You CAN help stop scammers with these 10 tips: Internet ScamBusters #228
Today we deal with a topic that we’ve had a lot of questions about from subscribers: what can you do to help stop scammers?
Do you wish you could do more to bring scammers to justice? Then read on! You can become a “white knight of the web” without risk to yourself or your computer. In this issue, we’ll show you 10 risk-free ways to help stop scammers.
10 Risk-Free Ways to Stop Scammers
Many people feel powerless to combat scammers. But you can do much more than delete suspicious emails or hang up on “phishy” phone solicitors. Learn how to help take a byte out of crime.
Become a scam stopper!
If you’re mad as heck and won’t take it anymore, don’t take the law into your own hands. There are plenty of legal ways to fight con artists, scammers and thieves, and to prevent others from being victimized.
We do NOT recommend that you directly communicate with scammers or thieves, whether online or off. That can be very dangerous.
Instead, use any of these 10 methods to help fight scams:
1. Report phishing to the real company.
For more on phishing, visit our intro article on phishing.
Because scammers often pose as legitimate businesses such as banks, credit card companies and online merchants, many of these companies offer ways to report scams.
Some companies let you forward suspicious emails, so they can determine if the email is, in fact, a scam. Other companies provide an online form, letting you report the web address associated with the possible scammer.
If a phishing email appears in your inbox, visit the real website of the business directly, and learn how to report it. Do NOT click on the link inside that email!
2. Report the scam to the Federal Trade Commission (FTC).
The FTC lets you report scams of all kinds. Forward anything you consider deceptive, including spam, chain letters and phishing emails, to:
The FTC receives many potential scam emails every day, and uses the information to identify and prosecute scammers.
If you’ve been victimized by a scam, file a complaint with the FTC using the form on this page.
The FTC won’t be able to resolve your specific problem, but it can use your information to help prosecute the offender.
3. Report the scam to the FBI.
In partnership with the National White Collar Crime Center, the FBI has formed the Internet Crime Complaint Center. The IC3 is focused on hacking, identity theft, money laundering, and much more. If you suspect a crime is being committed, file a report at the IC3 site.
4. Report charity scams to the Better Business Bureau.
If you’re contacted by a dubious “charity” — by telephone, door-to-door or email solicitation — file a complaint with the BBB.
For more information on how to report a scam or file a complaint with the BBB, click here.
5. Report charity scams to the actual charity.
If you suspect someone is committing charity fraud, call the real organization. Verify the person’s affiliation with the charity, and make sure the organization is currently raising funds in the same way as this person — i.e., by phone, door-to-door, email, etc.
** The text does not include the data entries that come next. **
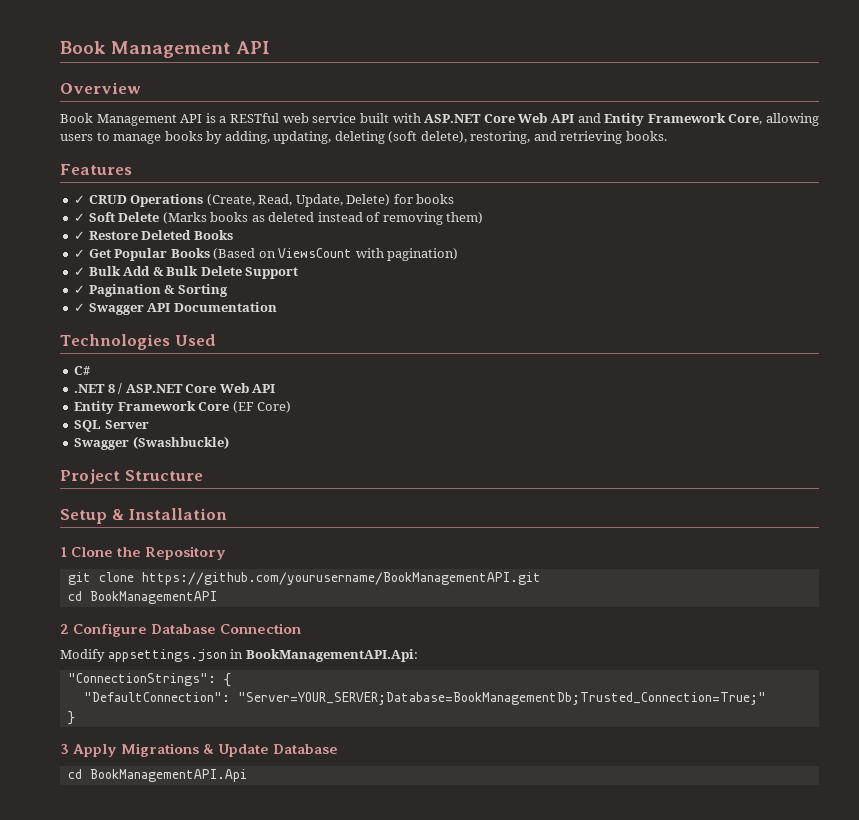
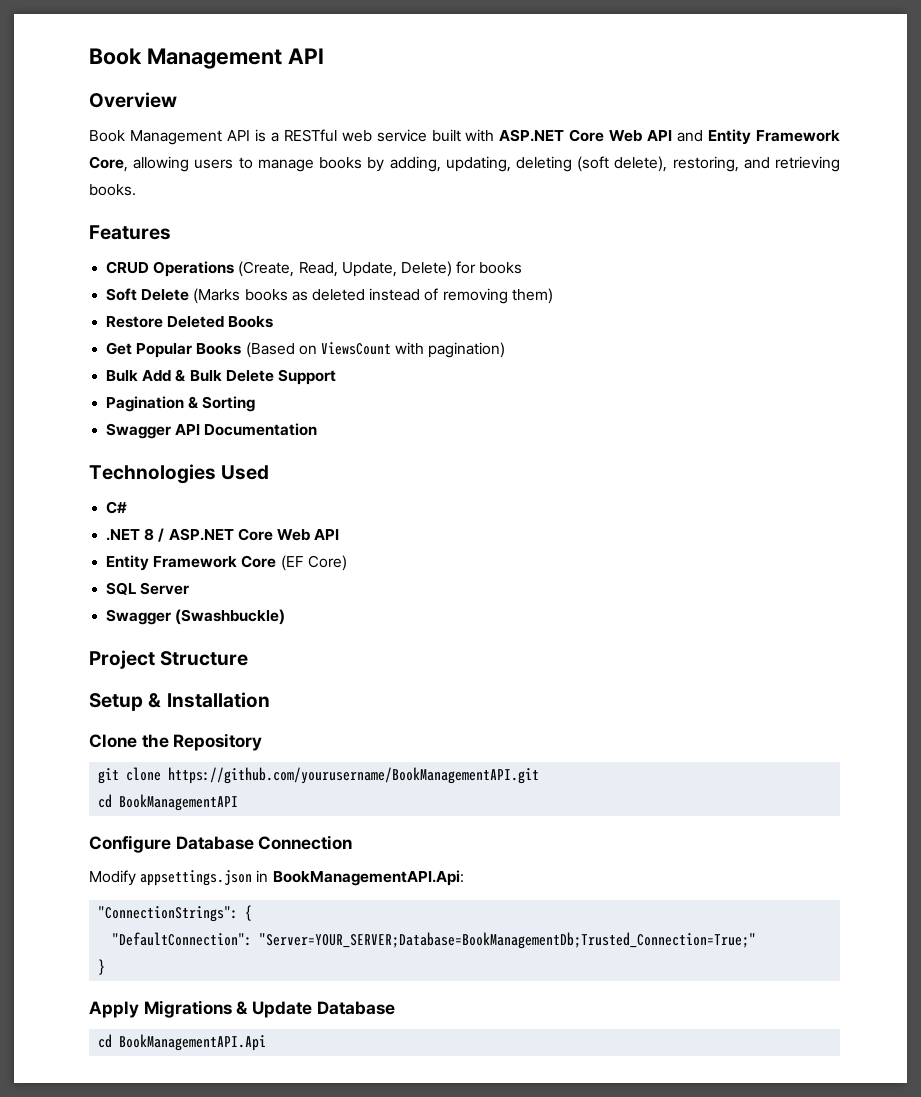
- ✓ CRUD Operations (Create, Read, Update, Delete) for books
+ CRUD Operations (Create, Read, Update, Delete) for books
- ✓ Soft Delete (Marks books as deleted instead of removing them)
+ Soft Delete (Marks books as deleted instead of removing them)
- ✓ Restore Deleted Books
+ Restore Deleted Books
- ✓ Get Popular Books (Based on ViewsCount with pagination)
+ Get Popular Books (Based on ViewsCount with pagination)
- ✓ Bulk Add & Bulk Delete Support
+ Bulk Add & Bulk Delete Support
- ✓ Pagination & Sorting
+ Pagination & Sorting
- ✓ Swagger API Documentation
+ Swagger API Documentation
- 1 Clone the Repository
+ Clone the Repository
- 2 Configure Database Connection
+ Configure Database Connection
- 3 Apply Migrations & Update Database
+ Apply Migrations & Update Database

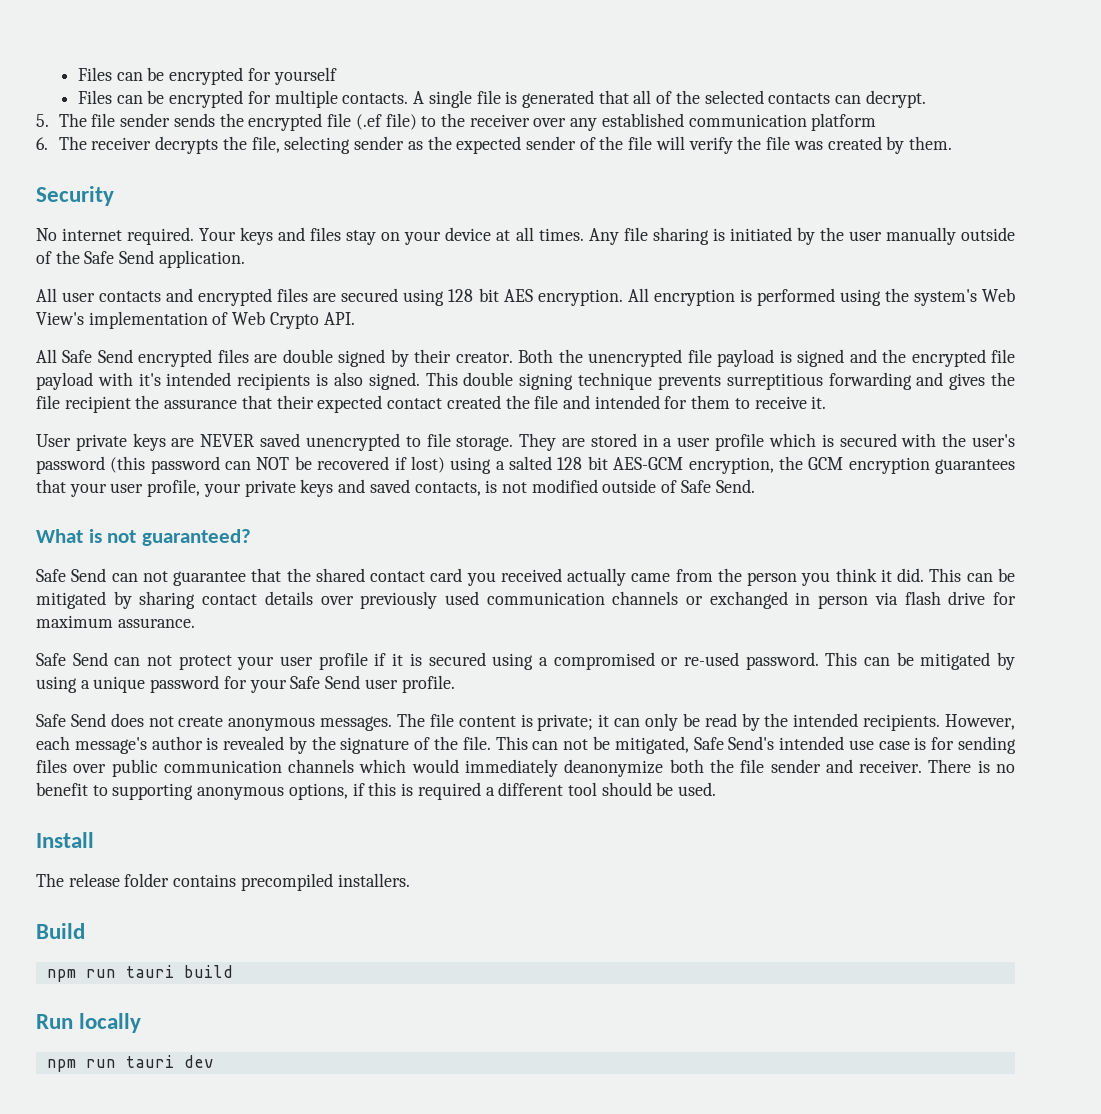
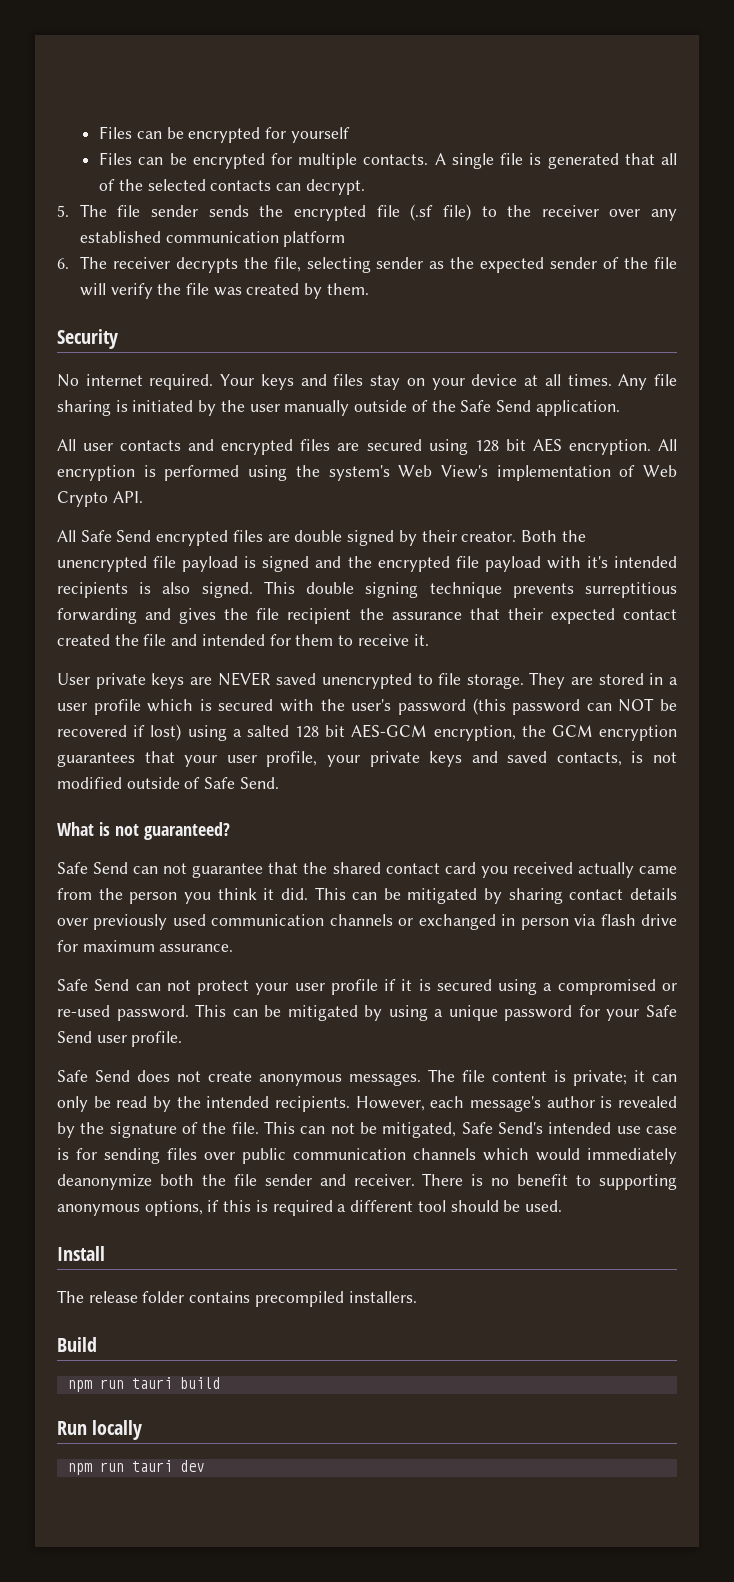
- 5. The file sender sends the encrypted file (.ef file) to the receiver over any established communication platform
+ 5. The file sender sends the encrypted file (.sf file) to the receiver over any established communication platform

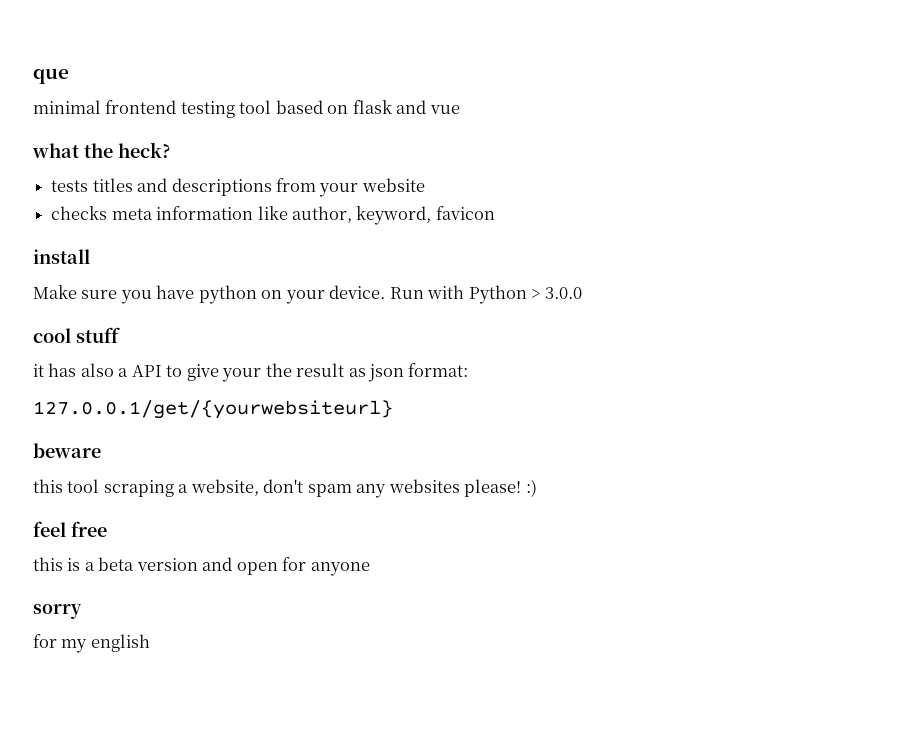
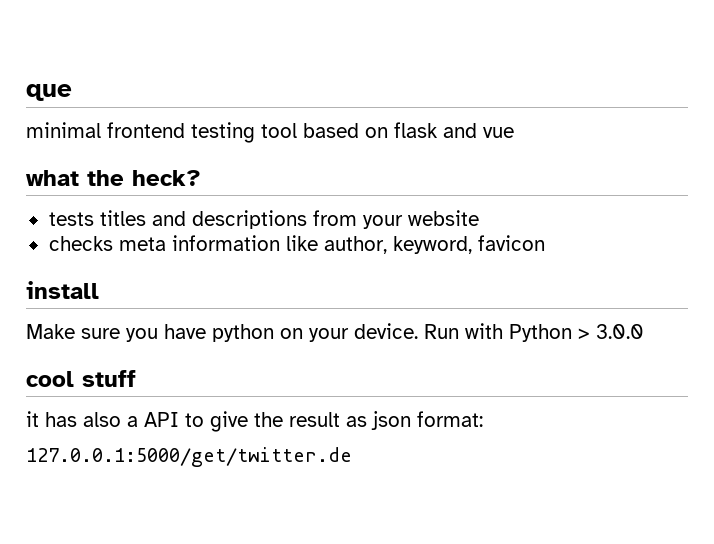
- it has also a API to give your the result as json format:
+ it has also a API to give the result as json format:
- 127.0.0.1/get/{yourwebsiteurl}
- beware
- this tool scraping a website, don't spam any websites please! :)
- feel free
- this is a beta version and open for anyone
- sorry
- for my english
+ 127.0.0.1:5000/get/twitter.de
If the solicitation is fraudulent, the organization will often take measures to put an end to the scam.
6. Call the police.
This is particularly effective for stopping fraudulent door-to-door solicitations.
Calling your local police also helps defeat computer hacking scams, among other scams, because many local and state police post fraud alerts, often including photos of scam artists on their websites. By reporting suspected scams to local police, you can help put con artists away.
7. Contact ScamBusters.org.
If you encounter a scam not listed on our site, let us know!
(Remember: we don’t track down individual scammers. We help educate consumers about various TYPES of scams.)
8. Report the scam to the National Fraud Information Center.
The NFIC provides a complaint form for telemarketing and Internet fraud. The NFIC will pass your information along to the appropriate agencies, including the FBI, FTC and your State Attorney General.
To file a complaint with the NFIC, visit the Fraud.org site.
9. Send an abuse report.
If you receive a phishing email, but the impersonated organization doesn’t have a mechanism in place to report scams, you can usually email the suspected scam to the actual company or nonprofit.
For example, if you receive a phishing email that supposedly comes from a bank, forward the email to:
abuse@[name of bank].com
10. Report Nigerian email scams to the United States Secret Service.
If you receive a Nigerian email scam but have suffered no financial loss, forward it to:
If you’ve been a victim of the Nigerian scam, contact your local Secret Service office.
For more information on how to report scams and what to do if you’ve been a victim, see “Avoiding Fraud: What To Do If You’re Scammed” here.
Following these 10 tips, you can help stop scammers without putting yourself at risk.
That’s a wrap for this issue. Wishing you a great week!